* Extracted material
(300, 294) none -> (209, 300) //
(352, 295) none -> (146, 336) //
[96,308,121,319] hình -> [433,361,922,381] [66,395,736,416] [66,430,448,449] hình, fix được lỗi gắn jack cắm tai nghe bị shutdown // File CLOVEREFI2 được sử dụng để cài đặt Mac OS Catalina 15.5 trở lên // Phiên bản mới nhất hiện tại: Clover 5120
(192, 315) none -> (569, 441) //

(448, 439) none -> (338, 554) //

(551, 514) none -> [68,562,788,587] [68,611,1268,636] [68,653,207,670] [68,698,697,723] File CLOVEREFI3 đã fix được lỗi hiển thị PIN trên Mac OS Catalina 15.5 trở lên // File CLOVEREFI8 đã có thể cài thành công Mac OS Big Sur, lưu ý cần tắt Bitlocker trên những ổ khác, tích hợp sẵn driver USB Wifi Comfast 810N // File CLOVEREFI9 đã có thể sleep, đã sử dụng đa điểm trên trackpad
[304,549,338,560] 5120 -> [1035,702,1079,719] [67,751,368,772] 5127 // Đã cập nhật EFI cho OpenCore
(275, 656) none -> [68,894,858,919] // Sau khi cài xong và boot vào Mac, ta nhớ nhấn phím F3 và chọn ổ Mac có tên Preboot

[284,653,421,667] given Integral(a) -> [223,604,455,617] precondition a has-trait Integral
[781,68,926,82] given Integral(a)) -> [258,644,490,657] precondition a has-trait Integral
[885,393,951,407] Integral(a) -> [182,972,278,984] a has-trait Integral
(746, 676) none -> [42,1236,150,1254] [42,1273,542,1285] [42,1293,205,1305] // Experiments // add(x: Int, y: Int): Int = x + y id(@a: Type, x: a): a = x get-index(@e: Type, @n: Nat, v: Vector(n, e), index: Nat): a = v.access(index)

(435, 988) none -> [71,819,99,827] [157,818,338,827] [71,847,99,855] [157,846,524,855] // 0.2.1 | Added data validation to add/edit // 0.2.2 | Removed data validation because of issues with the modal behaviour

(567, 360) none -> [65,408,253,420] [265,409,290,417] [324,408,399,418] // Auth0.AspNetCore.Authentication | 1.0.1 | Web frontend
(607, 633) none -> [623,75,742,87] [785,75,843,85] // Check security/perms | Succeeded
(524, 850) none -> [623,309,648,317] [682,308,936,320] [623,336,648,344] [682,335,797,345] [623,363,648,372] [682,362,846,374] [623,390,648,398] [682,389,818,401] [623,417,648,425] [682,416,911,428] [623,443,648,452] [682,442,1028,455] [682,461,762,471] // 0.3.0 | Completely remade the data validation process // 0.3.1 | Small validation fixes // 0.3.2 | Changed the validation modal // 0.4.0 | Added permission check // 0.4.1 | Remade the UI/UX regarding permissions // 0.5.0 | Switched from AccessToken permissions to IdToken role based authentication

* Task brief
Everything in the data should be copied exactly. Leave nothing out.

* Output for this exercise
(300, 294) none -> (209, 300) //
(352, 295) none -> (146, 336) //
[96,308,121,319] hình -> [433,361,922,381] [66,395,736,416] [66,430,448,449] hình, fix được lỗi gắn jack cắm tai nghe bị shutdown // File CLOVEREFI2 được sử dụng để cài đặt Mac OS Catalina 15.5 trở lên // Phiên bản mới nhất hiện tại: Clover 5120
(192, 315) none -> (569, 441) //

(448, 439) none -> (338, 554) //

(551, 514) none -> [68,562,788,587] [68,611,1268,636] [68,653,207,670] [68,698,697,723] File CLOVEREFI3 đã fix được lỗi hiển thị PIN trên Mac OS Catalina 15.5 trở lên // File CLOVEREFI8 đã có thể cài thành công Mac OS Big Sur, lưu ý cần tắt Bitlocker trên những ổ khác, tích hợp sẵn driver USB Wifi Comfast 810N // File CLOVEREFI9 đã có thể sleep, đã sử dụng đa điểm trên trackpad
[304,549,338,560] 5120 -> [1035,702,1079,719] [67,751,368,772] 5127 // Đã cập nhật EFI cho OpenCore
(275, 656) none -> [68,894,858,919] // Sau khi cài xong và boot vào Mac, ta nhớ nhấn phím F3 và chọn ổ Mac có tên Preboot

[284,653,421,667] given Integral(a) -> [223,604,455,617] precondition a has-trait Integral
[781,68,926,82] given Integral(a)) -> [258,644,490,657] precondition a has-trait Integral
[885,393,951,407] Integral(a) -> [182,972,278,984] a has-trait Integral
(746, 676) none -> [42,1236,150,1254] [42,1273,542,1285] [42,1293,205,1305] // Experiments // add(x: Int, y: Int): Int = x + y id(@a: Type, x: a): a = x get-index(@e: Type, @n: Nat, v: Vector(n, e), index: Nat): a = v.access(index)

(435, 988) none -> [71,819,99,827] [157,818,338,827] [71,847,99,855] [157,846,524,855] // 0.2.1 | Added data validation to add/edit // 0.2.2 | Removed data validation because of issues with the modal behaviour

(567, 360) none -> [65,408,253,420] [265,409,290,417] [324,408,399,418] // Auth0.AspNetCore.Authentication | 1.0.1 | Web frontend
(607, 633) none -> [623,75,742,87] [785,75,843,85] // Check security/perms | Succeeded
(524, 850) none -> [623,309,648,317] [682,308,936,320] [623,336,648,344] [682,335,797,345] [623,363,648,372] [682,362,846,374] [623,390,648,398] [682,389,818,401] [623,417,648,425] [682,416,911,428] [623,443,648,452] [682,442,1028,455] [682,461,762,471] // 0.3.0 | Completely remade the data validation process // 0.3.1 | Small validation fixes // 0.3.2 | Changed the validation modal // 0.4.0 | Added permission check // 0.4.1 | Remade the UI/UX regarding permissions // 0.5.0 | Switched from AccessToken permissions to IdToken role based authentication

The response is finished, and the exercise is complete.